Ayetleri görmezlikten gelenler,
bu zikri (Kur’an’ı) dinleyince seni gözleriyle yiyecekmiş gibi bakar:
“tamamen cinlerin etkisinde”[*] derler.
Peygamberimize (a.s) neden "mecnun-cinlenmiş" dediklerini anlayabilmek için o dönem Arapların Allah, melekler ve cinler hakkındaki inançlarını bilmek gerekir. O dönem Araplar Allah’a inanıyordu ama Allah’ı çok yüce kabul edip, insanları muhatap almayacağına inanırlardı. Alırsa da bu kişi o şehrin en zengin, en itibarlı, en sözü dinlenen insanı olmalıydı. O dönem Araplar Allah’ın gökyüzünün en üst katında ikamet ettiğine, meleklerin de kızları olarak etrafında Kendisini zikreden varlıklar olduğuna inanırdı. Melekler Allah’ın çevresinde olduğu için ilahi bilgiye sahiptir. Meleklerin altında da cinler vardır. Cinlerle melekler akrabalık bağı ile birbirine yakındır. Cin akrabalar meleklerin sahip olduğu ilahi bilgiyi kulak hırsızlığıyla çalarlar ve dünyaya şair ya da kâhin dostuna getirir anlatırlar.

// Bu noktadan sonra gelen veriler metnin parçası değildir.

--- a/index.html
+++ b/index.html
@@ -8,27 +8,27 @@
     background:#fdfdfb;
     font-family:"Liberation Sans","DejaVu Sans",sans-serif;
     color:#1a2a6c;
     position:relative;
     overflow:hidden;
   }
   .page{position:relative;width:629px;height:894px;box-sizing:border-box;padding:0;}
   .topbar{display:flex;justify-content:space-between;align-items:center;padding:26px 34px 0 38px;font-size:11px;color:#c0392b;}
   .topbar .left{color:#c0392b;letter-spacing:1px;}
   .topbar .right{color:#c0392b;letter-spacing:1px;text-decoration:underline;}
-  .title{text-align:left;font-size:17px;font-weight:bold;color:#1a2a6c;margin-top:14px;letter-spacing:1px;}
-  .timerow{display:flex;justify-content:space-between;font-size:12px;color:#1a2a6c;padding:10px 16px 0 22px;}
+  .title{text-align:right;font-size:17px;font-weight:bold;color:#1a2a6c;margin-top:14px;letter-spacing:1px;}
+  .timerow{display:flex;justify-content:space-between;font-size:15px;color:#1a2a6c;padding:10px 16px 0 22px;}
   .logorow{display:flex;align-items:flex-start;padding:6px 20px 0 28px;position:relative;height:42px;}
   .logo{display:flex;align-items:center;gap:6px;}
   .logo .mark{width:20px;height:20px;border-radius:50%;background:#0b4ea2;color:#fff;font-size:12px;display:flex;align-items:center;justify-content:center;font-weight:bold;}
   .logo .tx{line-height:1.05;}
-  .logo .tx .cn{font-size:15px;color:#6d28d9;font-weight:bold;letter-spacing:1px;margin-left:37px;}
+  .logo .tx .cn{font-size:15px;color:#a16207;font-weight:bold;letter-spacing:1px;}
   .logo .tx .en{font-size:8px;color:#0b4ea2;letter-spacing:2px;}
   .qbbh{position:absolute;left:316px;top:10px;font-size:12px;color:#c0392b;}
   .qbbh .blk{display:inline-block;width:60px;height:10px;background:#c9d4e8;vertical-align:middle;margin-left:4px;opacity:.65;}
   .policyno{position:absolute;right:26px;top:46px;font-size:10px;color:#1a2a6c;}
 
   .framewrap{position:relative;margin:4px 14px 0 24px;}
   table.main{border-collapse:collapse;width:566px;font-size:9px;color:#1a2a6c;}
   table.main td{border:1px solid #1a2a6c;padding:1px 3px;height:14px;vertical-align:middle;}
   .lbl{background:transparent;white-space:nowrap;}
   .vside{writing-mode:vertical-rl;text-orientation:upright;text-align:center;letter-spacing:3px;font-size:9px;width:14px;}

O dönem Araplar her şairin bir cini olduğuna inanırdı. Bu cin, şairin içini coşturur, şair bu sayede şiir yazar. Mecnun’nun cinlenmiş anlamına gelmesinin kökeni budur. O dönemde arrâf denen “kahinler” de vardı. Gelecekte ne olacağını haber veren kahinlerin de cinlerle bağlantısı olduğuna inanılırdı. Kahinlere gelecek bilgisini getiren de yine cinlerdir. Kur'an ayetleri de şiirsel vezne sahiptir. Peygamberimiz şiirsel vezni olan ayetleri okuyunca kendisine bu yüzden mecnun-cinlenmiş denmiş. (Onur)
52.
Oysaki bu (Kur’an), herkese yarayacak doğru bilgiden başka bir şey değildir.